>Kris Delmhorst, “Shotgun Singer”
The soft beat of a drum machine begins followed by some delicate electric guitar lines and suddenly you’re hooked. “Blue Adeline,” the opener of Kris Delmhorst’s “Shotgun Singer,” is that entrancing. The beat, the guitar and some sparse piano mesmerizes as she sings “Blue Adeline, I can see you lying awake in wonder/I can see you running alive with hunger.” It’s an absolutely beautiful song, and a great start to a fine album.
Kris is playing with a lot of new sounds and with more ethereal lyrics on this effort. We hear some electronic sounds throughout “Heaven Holds the Sun,” a darkly sensual number with a great backing beat.
Listening to the album as a whole, the songs seem to blend together with little space in between, but individually each takes you to a new place, even if you don’t exactly know where that is.
Kris’s voice is so versatile that songs like “To the Wire,’’ an upbeat number, and “Midnight Ringer,’’ a beautiful, quiet tune sound equally intriguing.
Love is a constant theme throughout, which could be inspired by Kris’ “new life” as wife and soon-to-be mother.
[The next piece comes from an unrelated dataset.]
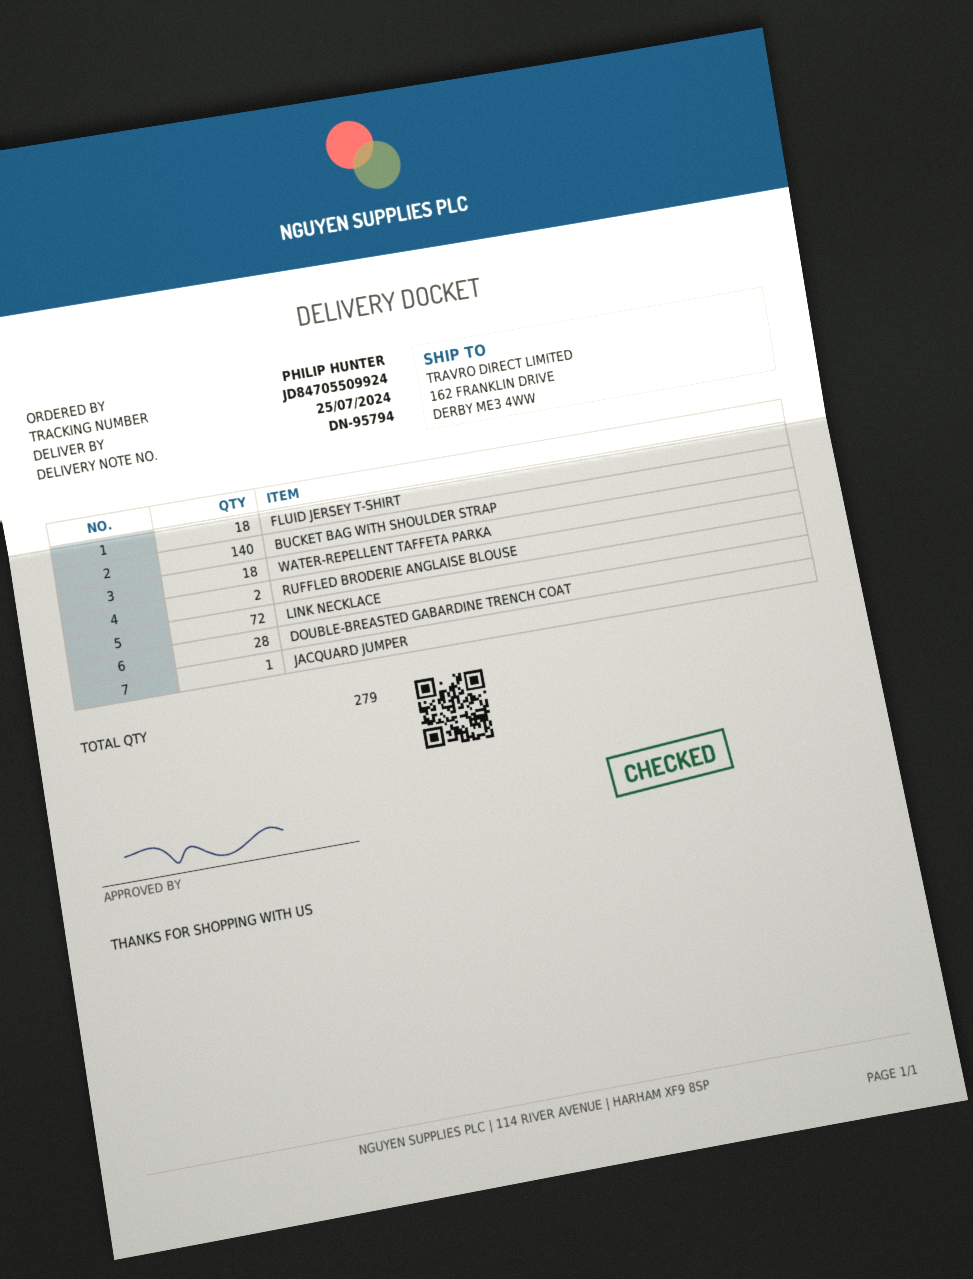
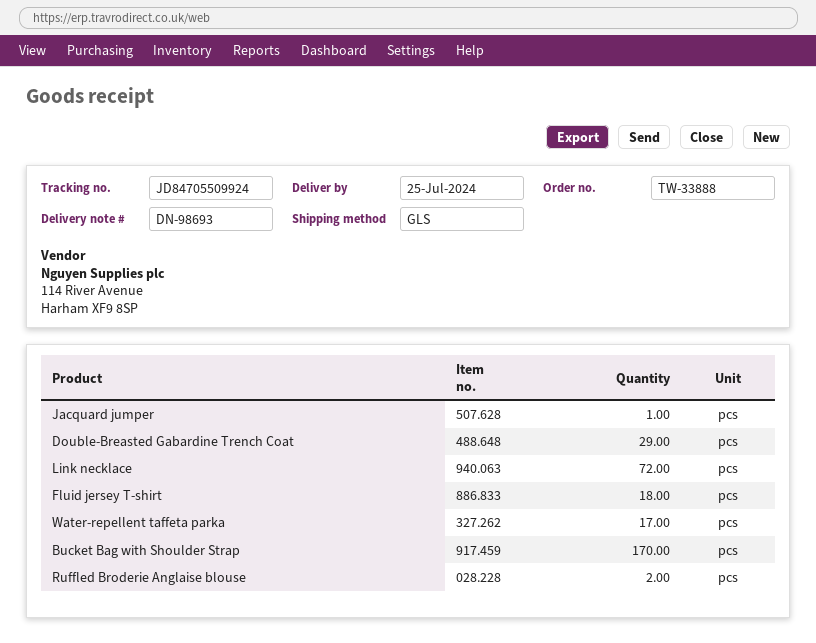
delivery note number: DN-95794 -> DN-98693
BUCKET BAG WITH SHOULDER STRAP: 140 -> 170
WATER-REPELLENT TAFFETA PARKA: 18 -> 17
DOUBLE-BREASTED GABARDINE TRENCH COAT: 28 -> 29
In “If Not for Love” she repeats the lyrics “If not for love, what are you for?” in a voice run through some kind of effect to give the song a slinky, swampy feel.
“1000 Reasons” is as close to a pop song as we get – with handclaps, some fun whistling and electric sounds and a poppy beat that really kicks into a full band sound and even a little calypso-like piano.
The mesmerizing “Freediver” ends the album, and when it’s over, you have to sit in quiet for a moment and reflect on where you’ve been.
Kathleen Edwards, “Asking for Flowers”
You know you’re listening to a Canadian singer when she namechecks former hockey player Marty McSorley in the chorus of one of her songs. Not that there’s anything wrong with that. In fact, Canada has produced a host of fine young singer-songwriting women, including Sarah Harmer, the Wailin’ Jennys, and Dala, among other. And of course Edwards, whose latest release, “Asking for Flowers,” picks up right where her last, the critically acclaimed “Back to Me,” left off. This time, she’s written all the songs herself and it shows in the more personal lyrics. Edwards has made a name writing country-rocking tunes about down-and-outers, and on “Asking for Flowers” you get more of those and more.
The upbeat numbers are the best, including “The Cheapest Key,” which is a sneeringly fun lover’s putdown done. And “I make the Dough, You Get the Glory” the aforementioned song featuring the hockey enforcer, is a great sounding country tune with a chorus that strings together some great lines, including : “You’re cool and cred like Fogerty, I’m Elvis Presley in the ’70’s,” and “You’re The Great One, I’m Marty McSorley/ You’re the Concord, I’m economy/I make the dough, but you get the glory.”
“Oil Man’s War” tackles her anti-war sentiments; “Oh Canada” offers some not-so-proud feelings about goings-on in her home country; and the title track digs into the emotional disillusionment of a relationship, with the line “Asking for flowers is like asking you to be nice.”
What drives all of Edwards’ tunes is her honest, clear voice and the care she has for her song’s subjects. Her backing band – which includes her husband-guitar player Colin Crips, Tom Petty keyboard extraordinaire Benmont Tench and pedal steel ace Greg Leisz, among others – is stellar too, providing solid and rocking accompaniment.
For more on her recent Boston show: Click here for my review; click here for photos; click here for video clips.
The Waifs, “Sundirtwater”
Australian trio the Waifs – who’s last album, the stellar “Up All Night,” was released in 2003 – have been on hiatus while the sisters Donna Simpson and Vikki Thorn both had babies. They have returned with the 13-song set “Sundirtwater,” which continues their quest to try out varied musical styles while keeping their rootsy base intact.
The album opens with “Pony,” which immediately shows off an electric guitar-and-harmonica blues. It is followed by Vikki’s slinky title track, which has the sound and feel of Peggy Lee’s “Fever.”
Josh’s electric guitar seems to be more prevalent on this album than in the past, but its more tasty than overpowering, which is nice. On Donna’s “Vermillion” he lays down some beautiful licks that nicely punctuate the tune. The album comes alive with the alt-country-sounding rocker “How Many Miles.”
Stylistically, the album is all over the place. An electric organ heats up “Sad Sailor Song,” while “Get Me Some” is a quiet ballad, and “Eternity” sounds like a jumpy James Taylor tune; “Goodbye” has a more commercial pop sound, and on it goes with each song. “Stay” rocks, “Love Let Me Down” slinks.
In all, “Sundirtwater” is a fun listen but isn’t the cohesive, memorable experience that “Up All Night” was.